As humans, we’ve agreed to this system where credit card companies do very little except give us money before we actually have it and charge stores to let us use it. Think about how ridiculous that is that they charge the stores, too. Without the stores, there would be nowhere for us to spend this money, because other humans can’t typically accept credit cards. If all the stores were to band together and refuse to accept credit cards, the first thing that would happen is we, the consumer, would get pissed, but quickly VISA and company would realize that they need the stores, they are actually absolutely nothing without them. They’d greatly reduce the fees or eliminate them altogether. The most glaring issue with this, to me, is the percentage charge. So if I buy a $5 pack of cigarettes, the merchant is being charged something like 65 cents. If I buy a $100,000 Airstream, though, now they’ve paid $3,000.50 in fees!

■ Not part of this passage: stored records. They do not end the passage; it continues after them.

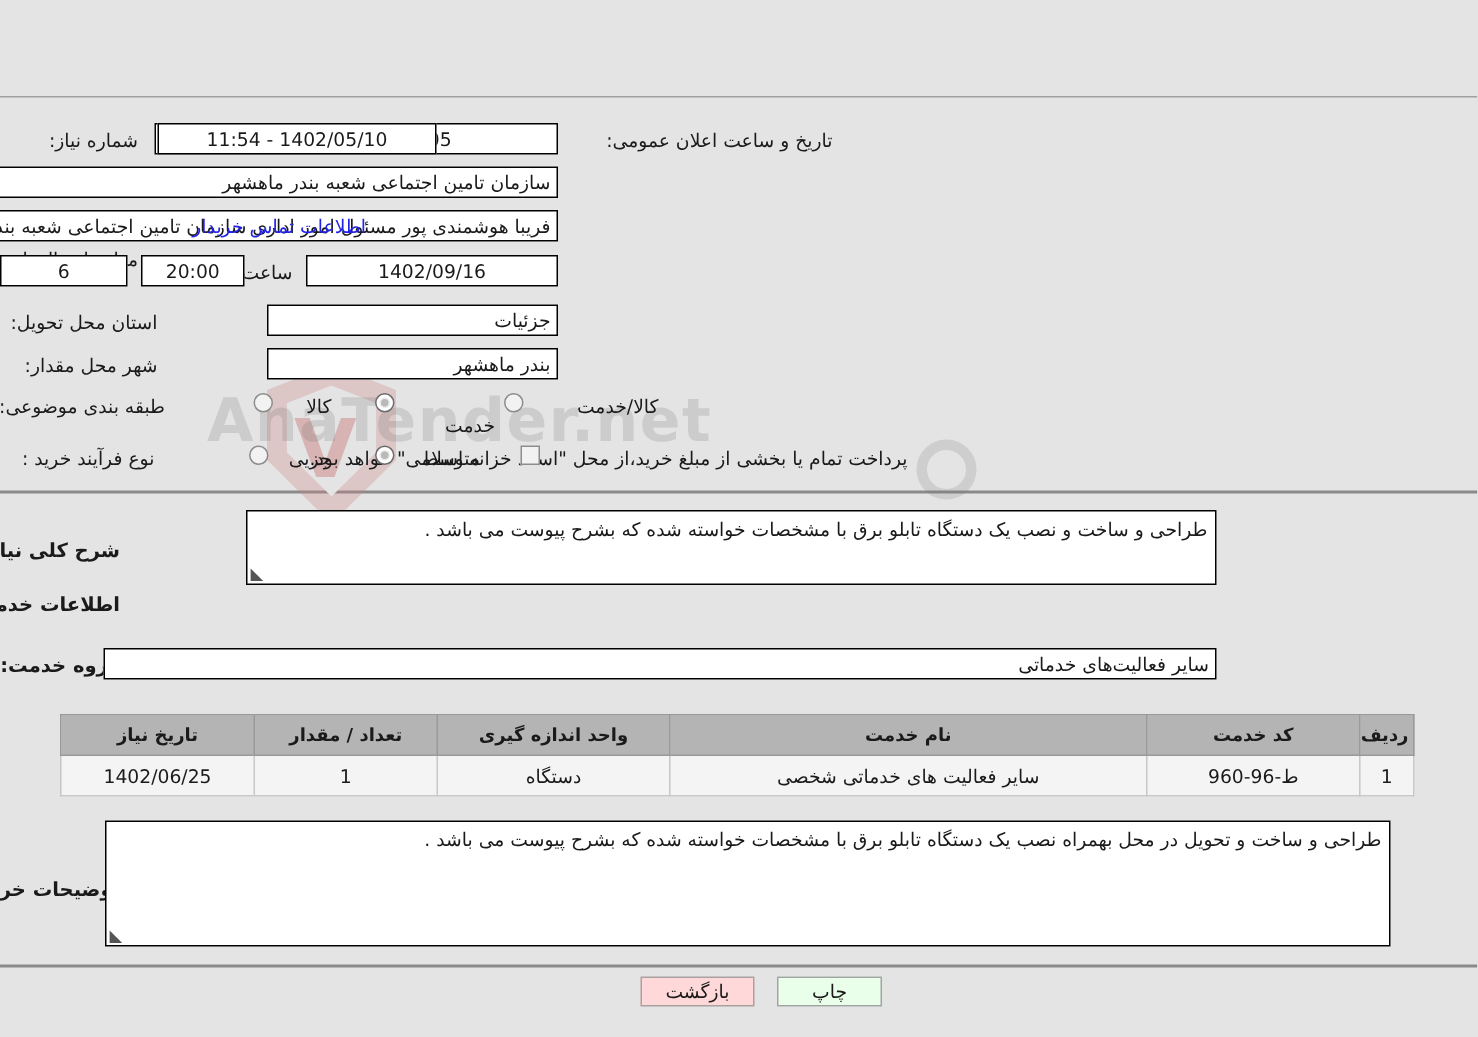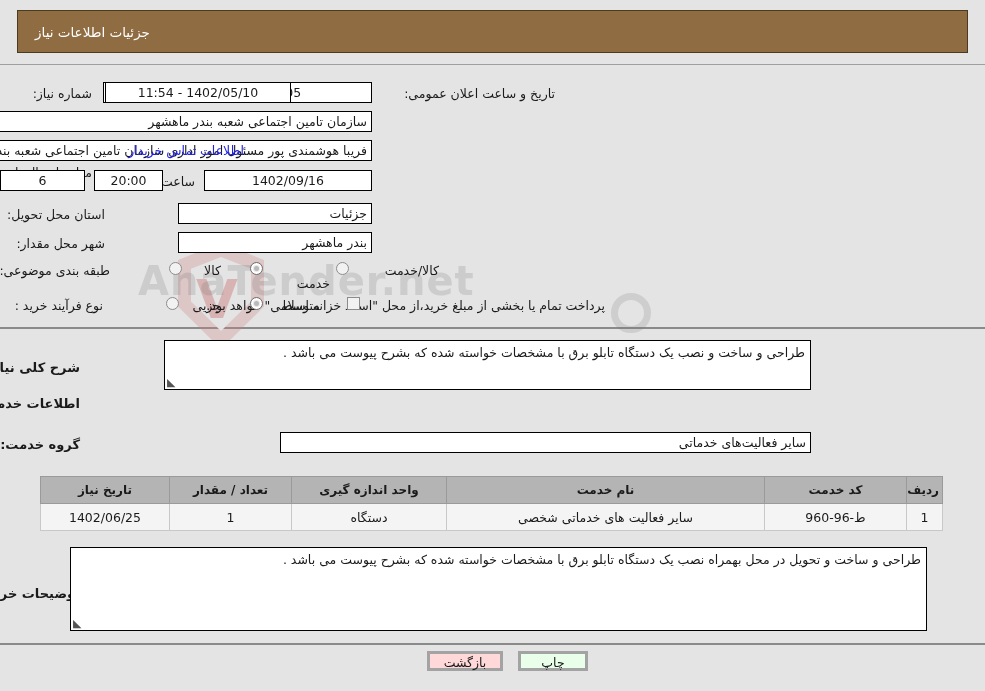"جزئیات اطلاعات نیاز" div.titlebar { html: <div> <span>جزئیات اطلاعات نیاز</span> </div> -> none }
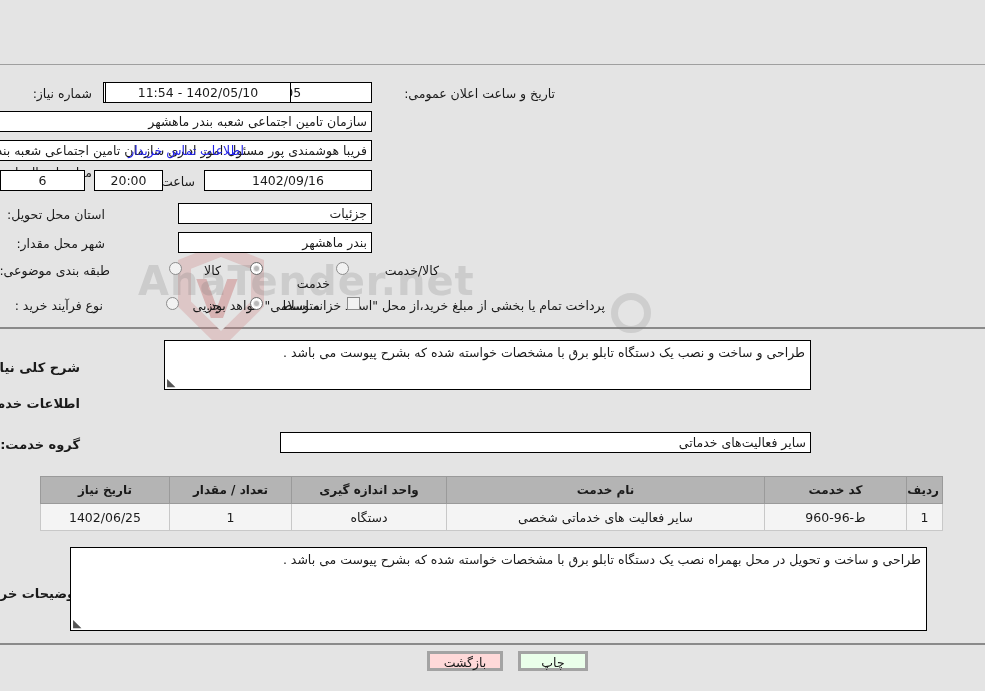"سایر فعالیت‌های خدماتی" div.fld { width: 531px -> 742px }
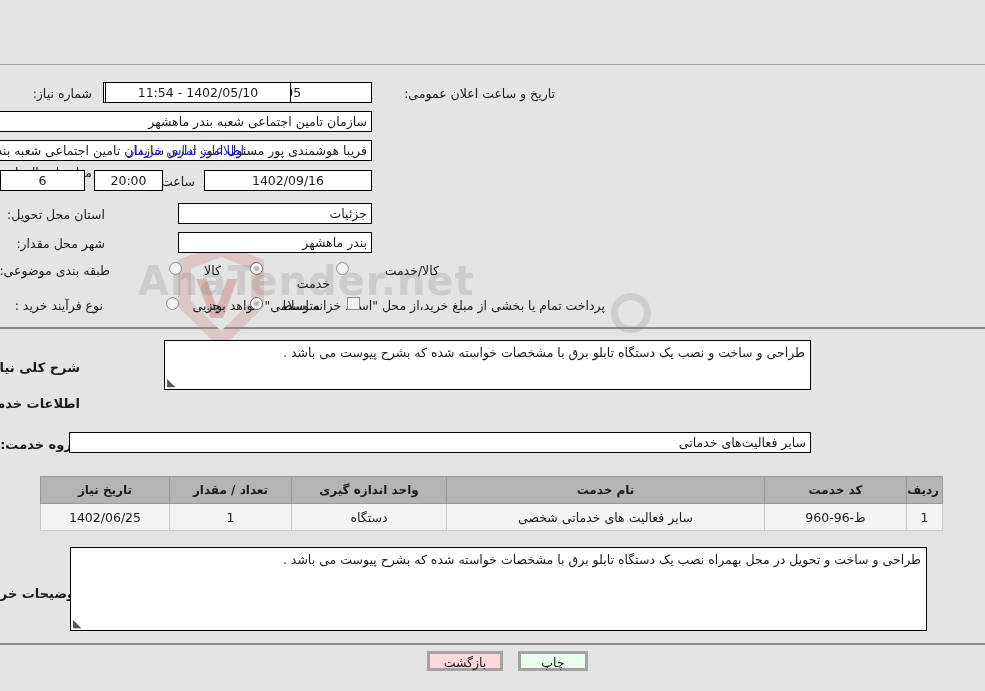"بازگشت" .btn { border: 3px solid #a3a3a3 -> 1px solid #a3a3a3 }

What can we as people do to prevent this? Use debit cards, not credit cards. Sure, with a debit card, you’re not getting a “loan”, you’re just spending your own money. But it costs the stores significantly less, and helps to keep you out of debt, too. Note that you need to run a debit card as “debit” for this to work.
2. Cell Phone Minutes
When I call my mom, I’m paying for the minutes (in that they’re being subtracted from a finite amount I have that I pay for every month). Why should she be charged for those minutes as well? There is no additional bandwidth being used, the call would have involved both parties either way. We never had to pay for incoming calls back in the days of the landline, even if long distance calling is cheaper all around these days, it’s a clear example of how they’re charging everyone twice, the guy paying for the call and the gal accepting it on the other line.
What to do? US Cellular doesn’t do this, but lets face it…who are they?
3. Internet Bandwidth
Currently, we as Internet consumers pay a, typically monthly, fee to access the Web. Fine and dandy, that’s as it should be. The people providing the websites, whether it’s Google or Facebook or smaller guys like Wand’rly Magazine, still have fees associated with operating a website, such as paying the company that hosts our files for bandwidth, but we don’t also have to pay Verizon and Charter and Comcast to allow our websites to flow over their network. That’s what the consumers are paying for, that information to traverse a particular ISP’s network. But they’ve been working diligently for years to force the governments of the world to allow them to charge extra for this. Websites like this one, personal blogs, and probably every single free website platform out there (ie, Blogger or WordPress.com) would shut down or become paid services, because we would need to pay for everyone who ever browsed our sites. Suddenly, high traffic would not be something you wanted, but something you feared would leave you broke if you ever made it onto the cover of Lifehacker.com or theHuffingtonPost.com. Luckily, big players like Google and millions of individuals banning together have stopped this in the United States.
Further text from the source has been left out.